### Task prompt
Take the entries below and print only the lines from the one with "Doc martin boots" through the one with "Doc martin zavala", exactly as they stand, both ends included.

### Provided records
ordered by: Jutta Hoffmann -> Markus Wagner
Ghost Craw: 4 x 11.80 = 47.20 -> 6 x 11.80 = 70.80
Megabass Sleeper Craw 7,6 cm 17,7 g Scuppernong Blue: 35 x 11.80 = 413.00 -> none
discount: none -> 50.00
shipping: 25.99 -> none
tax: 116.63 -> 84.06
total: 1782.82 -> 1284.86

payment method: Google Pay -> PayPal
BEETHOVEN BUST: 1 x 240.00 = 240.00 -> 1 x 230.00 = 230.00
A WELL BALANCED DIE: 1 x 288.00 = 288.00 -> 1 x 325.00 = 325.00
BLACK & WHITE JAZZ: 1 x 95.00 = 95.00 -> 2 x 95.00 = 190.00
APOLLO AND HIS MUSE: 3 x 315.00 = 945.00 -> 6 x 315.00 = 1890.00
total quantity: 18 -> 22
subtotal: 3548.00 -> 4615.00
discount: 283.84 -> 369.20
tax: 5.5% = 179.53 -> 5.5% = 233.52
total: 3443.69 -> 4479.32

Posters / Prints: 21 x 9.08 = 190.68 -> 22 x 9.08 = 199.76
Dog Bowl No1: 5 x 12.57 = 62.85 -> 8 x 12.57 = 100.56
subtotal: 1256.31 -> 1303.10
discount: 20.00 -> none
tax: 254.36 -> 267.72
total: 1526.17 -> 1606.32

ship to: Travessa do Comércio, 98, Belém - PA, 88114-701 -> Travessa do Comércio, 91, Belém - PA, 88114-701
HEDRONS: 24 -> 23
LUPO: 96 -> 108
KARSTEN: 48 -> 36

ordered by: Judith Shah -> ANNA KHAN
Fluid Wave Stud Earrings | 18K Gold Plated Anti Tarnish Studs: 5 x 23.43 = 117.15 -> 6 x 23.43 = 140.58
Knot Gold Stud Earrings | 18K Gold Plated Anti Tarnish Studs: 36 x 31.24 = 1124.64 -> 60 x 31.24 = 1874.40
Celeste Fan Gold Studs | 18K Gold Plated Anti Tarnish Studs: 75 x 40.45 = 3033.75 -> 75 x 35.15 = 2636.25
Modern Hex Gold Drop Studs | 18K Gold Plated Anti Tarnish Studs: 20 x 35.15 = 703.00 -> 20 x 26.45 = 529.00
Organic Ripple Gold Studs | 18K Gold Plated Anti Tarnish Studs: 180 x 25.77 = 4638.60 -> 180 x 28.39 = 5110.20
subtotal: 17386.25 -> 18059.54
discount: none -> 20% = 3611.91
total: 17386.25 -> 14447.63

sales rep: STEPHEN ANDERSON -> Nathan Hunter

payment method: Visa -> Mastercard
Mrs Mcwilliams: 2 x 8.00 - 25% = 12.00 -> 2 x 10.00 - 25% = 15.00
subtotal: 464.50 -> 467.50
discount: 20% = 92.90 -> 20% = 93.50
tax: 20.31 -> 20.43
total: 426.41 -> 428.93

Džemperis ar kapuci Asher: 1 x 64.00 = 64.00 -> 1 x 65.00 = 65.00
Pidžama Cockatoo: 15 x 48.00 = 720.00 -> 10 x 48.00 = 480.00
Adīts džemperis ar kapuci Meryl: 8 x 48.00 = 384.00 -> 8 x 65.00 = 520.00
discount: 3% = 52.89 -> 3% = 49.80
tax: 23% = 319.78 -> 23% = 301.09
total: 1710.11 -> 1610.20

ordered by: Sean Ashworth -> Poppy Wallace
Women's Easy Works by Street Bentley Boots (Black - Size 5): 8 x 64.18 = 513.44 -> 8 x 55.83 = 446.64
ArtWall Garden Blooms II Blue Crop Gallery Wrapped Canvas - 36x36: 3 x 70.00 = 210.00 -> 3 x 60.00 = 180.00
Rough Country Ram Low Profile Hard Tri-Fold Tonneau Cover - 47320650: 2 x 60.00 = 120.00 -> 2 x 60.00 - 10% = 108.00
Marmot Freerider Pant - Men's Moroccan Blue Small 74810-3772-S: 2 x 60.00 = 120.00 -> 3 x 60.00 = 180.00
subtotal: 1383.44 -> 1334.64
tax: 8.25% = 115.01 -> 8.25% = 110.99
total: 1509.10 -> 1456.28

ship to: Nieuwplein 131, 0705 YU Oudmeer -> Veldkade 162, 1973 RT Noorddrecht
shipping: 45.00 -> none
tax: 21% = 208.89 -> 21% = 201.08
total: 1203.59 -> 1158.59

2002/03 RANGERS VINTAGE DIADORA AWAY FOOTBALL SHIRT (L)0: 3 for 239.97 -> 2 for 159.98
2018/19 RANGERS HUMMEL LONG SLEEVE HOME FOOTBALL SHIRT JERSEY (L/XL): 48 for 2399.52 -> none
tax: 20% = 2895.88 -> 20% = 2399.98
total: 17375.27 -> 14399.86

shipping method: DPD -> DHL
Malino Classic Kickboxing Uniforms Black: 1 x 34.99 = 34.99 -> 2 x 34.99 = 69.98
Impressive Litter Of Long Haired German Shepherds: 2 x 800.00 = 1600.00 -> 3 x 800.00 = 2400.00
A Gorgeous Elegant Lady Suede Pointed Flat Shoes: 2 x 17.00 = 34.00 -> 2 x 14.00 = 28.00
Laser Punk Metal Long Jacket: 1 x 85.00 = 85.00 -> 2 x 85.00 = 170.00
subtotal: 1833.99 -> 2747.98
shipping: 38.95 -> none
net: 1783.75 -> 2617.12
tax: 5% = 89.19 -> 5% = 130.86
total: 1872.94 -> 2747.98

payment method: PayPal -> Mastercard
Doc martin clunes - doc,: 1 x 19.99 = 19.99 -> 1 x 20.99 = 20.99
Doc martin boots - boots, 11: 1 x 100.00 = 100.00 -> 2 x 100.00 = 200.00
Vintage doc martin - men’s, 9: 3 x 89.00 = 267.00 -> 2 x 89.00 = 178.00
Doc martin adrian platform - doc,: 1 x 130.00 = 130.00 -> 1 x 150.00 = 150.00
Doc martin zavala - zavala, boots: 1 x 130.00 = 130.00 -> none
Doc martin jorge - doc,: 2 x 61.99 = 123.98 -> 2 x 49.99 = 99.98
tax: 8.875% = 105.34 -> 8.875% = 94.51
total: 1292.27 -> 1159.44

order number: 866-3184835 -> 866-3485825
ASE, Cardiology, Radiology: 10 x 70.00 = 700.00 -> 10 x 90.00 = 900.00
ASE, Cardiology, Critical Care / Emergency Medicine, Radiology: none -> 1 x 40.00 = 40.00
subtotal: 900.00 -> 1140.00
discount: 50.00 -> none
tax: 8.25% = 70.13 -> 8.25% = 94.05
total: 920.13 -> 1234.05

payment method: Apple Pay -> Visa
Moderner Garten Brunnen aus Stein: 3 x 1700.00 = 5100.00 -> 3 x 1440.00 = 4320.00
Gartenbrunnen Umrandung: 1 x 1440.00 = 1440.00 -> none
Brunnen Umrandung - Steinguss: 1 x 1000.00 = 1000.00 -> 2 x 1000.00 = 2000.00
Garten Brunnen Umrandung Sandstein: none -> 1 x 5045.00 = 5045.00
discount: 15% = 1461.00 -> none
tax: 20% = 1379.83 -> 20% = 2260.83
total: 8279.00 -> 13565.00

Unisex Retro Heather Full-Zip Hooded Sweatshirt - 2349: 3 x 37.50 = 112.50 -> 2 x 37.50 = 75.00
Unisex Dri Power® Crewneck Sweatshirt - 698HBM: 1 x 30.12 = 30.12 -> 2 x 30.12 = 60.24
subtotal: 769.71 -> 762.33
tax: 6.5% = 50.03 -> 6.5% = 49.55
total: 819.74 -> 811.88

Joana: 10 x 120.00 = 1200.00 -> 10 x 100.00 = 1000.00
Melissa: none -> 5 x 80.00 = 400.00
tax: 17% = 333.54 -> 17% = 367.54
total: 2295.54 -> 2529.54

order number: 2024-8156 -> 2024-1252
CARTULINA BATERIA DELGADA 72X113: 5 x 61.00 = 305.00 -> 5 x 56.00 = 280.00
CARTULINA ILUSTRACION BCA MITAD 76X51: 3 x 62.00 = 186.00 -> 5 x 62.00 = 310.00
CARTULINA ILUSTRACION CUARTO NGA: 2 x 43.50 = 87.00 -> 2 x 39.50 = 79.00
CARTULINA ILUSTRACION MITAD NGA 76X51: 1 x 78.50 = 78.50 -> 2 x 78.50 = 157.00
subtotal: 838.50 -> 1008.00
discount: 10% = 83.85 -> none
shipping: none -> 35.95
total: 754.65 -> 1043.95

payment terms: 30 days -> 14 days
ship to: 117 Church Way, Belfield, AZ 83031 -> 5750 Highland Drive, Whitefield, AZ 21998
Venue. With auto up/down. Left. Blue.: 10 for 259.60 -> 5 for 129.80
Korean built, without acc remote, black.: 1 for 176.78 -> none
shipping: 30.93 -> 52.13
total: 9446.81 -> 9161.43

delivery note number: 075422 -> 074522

### Task solution
Doc martin boots - boots, 11: 1 x 100.00 = 100.00 -> 2 x 100.00 = 200.00
Vintage doc martin - men’s, 9: 3 x 89.00 = 267.00 -> 2 x 89.00 = 178.00
Doc martin adrian platform - doc,: 1 x 130.00 = 130.00 -> 1 x 150.00 = 150.00
Doc martin zavala - zavala, boots: 1 x 130.00 = 130.00 -> none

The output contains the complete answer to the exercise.